▶ _Instructions for the task_:
Please take the lines from the one holding "exploded! Missing the emoji key." through the one holding "over-and-over again... forever." in the data below and copy them exactly.

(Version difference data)
* * *

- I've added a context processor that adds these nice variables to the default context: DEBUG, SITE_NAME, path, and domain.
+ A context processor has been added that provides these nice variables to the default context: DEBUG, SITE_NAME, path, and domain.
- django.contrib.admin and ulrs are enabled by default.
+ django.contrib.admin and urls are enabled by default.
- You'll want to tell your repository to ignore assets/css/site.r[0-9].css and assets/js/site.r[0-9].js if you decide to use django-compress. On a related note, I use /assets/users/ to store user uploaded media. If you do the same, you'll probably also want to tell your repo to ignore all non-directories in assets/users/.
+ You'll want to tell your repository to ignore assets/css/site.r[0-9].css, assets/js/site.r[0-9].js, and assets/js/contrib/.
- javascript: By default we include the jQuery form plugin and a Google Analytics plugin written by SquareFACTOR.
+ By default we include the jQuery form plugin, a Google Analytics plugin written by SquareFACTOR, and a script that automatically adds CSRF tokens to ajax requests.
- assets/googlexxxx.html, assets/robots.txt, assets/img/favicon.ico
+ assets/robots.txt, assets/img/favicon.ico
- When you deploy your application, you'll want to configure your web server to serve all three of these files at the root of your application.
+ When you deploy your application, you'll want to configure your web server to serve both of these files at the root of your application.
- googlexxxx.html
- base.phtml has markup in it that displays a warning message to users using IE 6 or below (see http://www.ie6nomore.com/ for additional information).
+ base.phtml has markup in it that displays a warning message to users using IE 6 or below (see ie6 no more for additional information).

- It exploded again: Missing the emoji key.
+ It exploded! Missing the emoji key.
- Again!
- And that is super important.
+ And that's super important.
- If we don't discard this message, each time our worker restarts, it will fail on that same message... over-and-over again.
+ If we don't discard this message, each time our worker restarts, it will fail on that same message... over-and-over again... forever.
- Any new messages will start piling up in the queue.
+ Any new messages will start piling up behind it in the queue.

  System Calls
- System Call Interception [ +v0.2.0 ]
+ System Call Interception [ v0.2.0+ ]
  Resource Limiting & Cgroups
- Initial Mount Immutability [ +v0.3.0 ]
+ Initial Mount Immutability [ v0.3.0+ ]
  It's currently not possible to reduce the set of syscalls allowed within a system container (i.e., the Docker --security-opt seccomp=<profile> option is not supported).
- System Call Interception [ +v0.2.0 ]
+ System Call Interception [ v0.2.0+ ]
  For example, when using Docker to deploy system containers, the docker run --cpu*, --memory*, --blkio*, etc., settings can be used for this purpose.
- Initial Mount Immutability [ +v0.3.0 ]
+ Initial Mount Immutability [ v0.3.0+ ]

* * *

▶ _Response below_:
+ It exploded! Missing the emoji key.
- Again!
- And that is super important.
+ And that's super important.
- If we don't discard this message, each time our worker restarts, it will fail on that same message... over-and-over again.
+ If we don't discard this message, each time our worker restarts, it will fail on that same message... over-and-over again... forever.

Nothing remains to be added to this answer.